My lack of planning led to a slight conundrum today. This probably will come as a shock to no one. But if it weren’t for my lack of planning ways, I might not have done what I did. And I don’t regret doing it. It might be right up there with my craziest moments and my most proud. Let me find where it all began.
I think it’s this breakup. To quote Dickens, “It was the best of times, it was the worst of times.”
Never have I felt so low. Yet never have I felt so emboldened and empowered to make my life everything I want it to be. I’ve always been a dreamer and a go-getter, but something about being in a relationship made me comfortable, complacent; it took some of the urgency out of my plans. Now there is a fervor thrumming through me that doesn’t seem to go away even in sleep.

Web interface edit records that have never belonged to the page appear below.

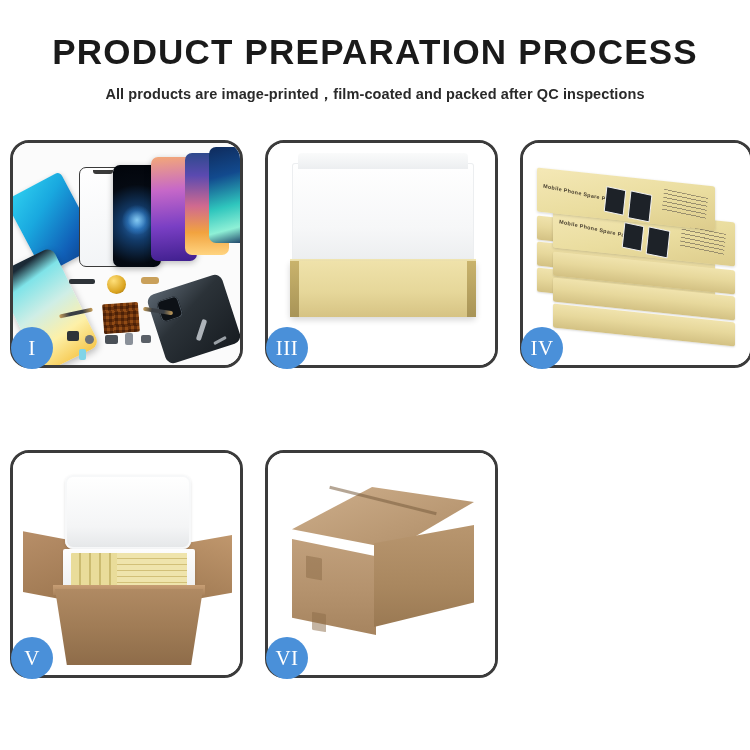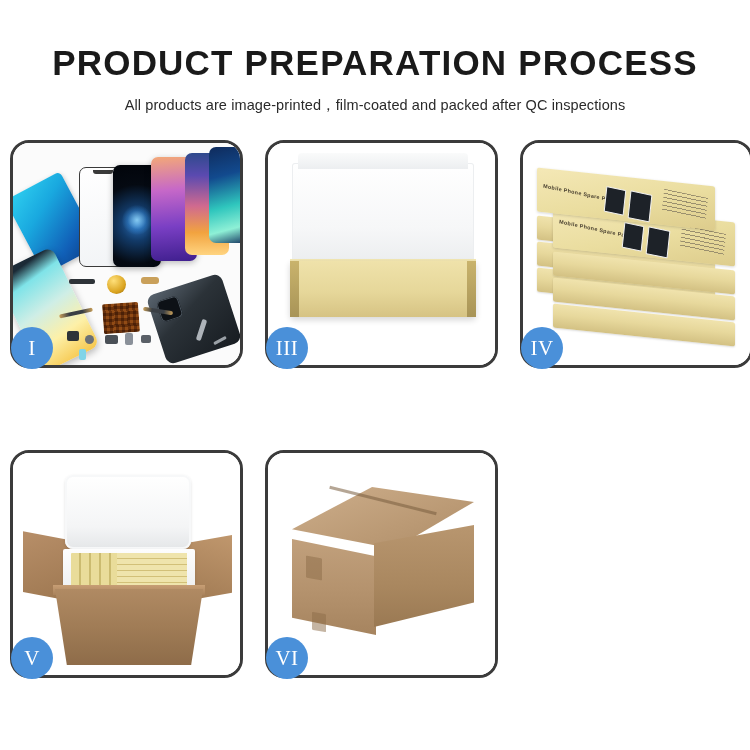--- a/index.html
+++ b/index.html
@@ -21,27 +21,27 @@
     padding-top: 34px;
     text-align: center;
   }
   .page-title {
     font-family: "Liberation Sans", sans-serif;
     font-size: 35px;
     font-weight: 700;
     letter-spacing: 1.2px;
     color: #1a1a1a;
     line-height: 1;
-    margin: 11px;
+    margin: 0;
     white-space: nowrap;
   }
   .page-subtitle {
     font-family: "Liberation Sans", sans-serif;
     font-size: 14.5px;
-    font-weight: 400;
+    font-weight: 700;
     color: #2a2a2a;
     letter-spacing: 0.1px;
     margin: 16px 0 0 0;
     white-space: nowrap;
     text-align: center;
   }
 
   
   .grid {
     position: absolute;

In the past few days I was coming off of a cold that seemed to sap me of all my energy. Once that happened my workouts went by the wayside. With the absence of my loyal comrade, endorphins, I fell into a bit of a slump. I found myself missing my ex (I haven’t been able to refer to him as that until now) in the most visceral gnawing way. I felt like a sad sack of aimlessness not knowing what to do with myself but drift about in and out of memories and weep.
When I woke up this morning to see that the wind was blowing and the sky was gray, I knew it was the perfect day to attempt my 20-mile bike ride. It seemed that getting back in the saddle was the perfect way to beat my break-up blues. After breakfast I immediately put on my Polar watch and heart rate monitor so I could track how many calories I burned and where my heart rate was at. I grabbed my blue backpack that holds two-liters of water. I put a bandana on. Grabbed an iPod and was out the door.
My goal would be a park 12.5 miles away. If I biked there and back, I’d total 25 miles, beating my goal of 20 miles and being only one mile away from getting to a 26-mile ride.
The first couple of miles I felt crummy, probably from being away from my bike a few days while sick and it being my first time on my new mountain bike, sparing my pink cruiser the mileage. But once I was seven or so miles in, I hit my stride and was feeling fine. It felt like I had been biking for an eternity when I finally reached the park.With euphoria, I sped in, circling around the paths in excitement over having made it, when a thought struck me that maybe I shouldn’t turn around at the park. Maybe I could go further.
I blame this radical idea entirely on the fact that I am reading the book, “Wild,” a memoir about a woman hiking hundreds of miles by herself on the Pacific Crest Trail, the Appalachian Trail’s westward sister. So my mind began hatching a plan not just to go a couple extra miles and turn around. No. That wouldn’t have been sensical enough for my liking. I decided to go into the next town out which I presumed (wrongly) was 25 miles away from where I started (it is actually 33 miles away).
Why I all of a sudden thought I could bike not just 25 miles, but double that is a testament to my crazy. But my mind was made up and I pedaled out of the park and back onto the road, happy with my decision.
For as long as I have been giving myself workout goals (since college), I have always picked a challenging destination, telling myself if I made it to such destination I could … (fill in the blank).
Like when I started training for my first 5K and could barely run a mile. In order to get myself to run a mile I would say to myself, if you can get this one mile in, you can make it to New York City. I repeated this all the way until I could run the mile. And I also happened to make it to New York City. Coincidence? I think not.
So today, I plucked this sentence from one of my favorite Marianne Williamson quotes which says, “We are powerful beyond measure.“ And this became my fill in the blank, my mantra. I began to tell myself if I could get to this one spot, this small town with the one flashing yellow light and a bridge over a river bank, 25 miles out, I would prove that I was powerful beyond measure. I knew this break-up couldn’t break me and I’d be OK.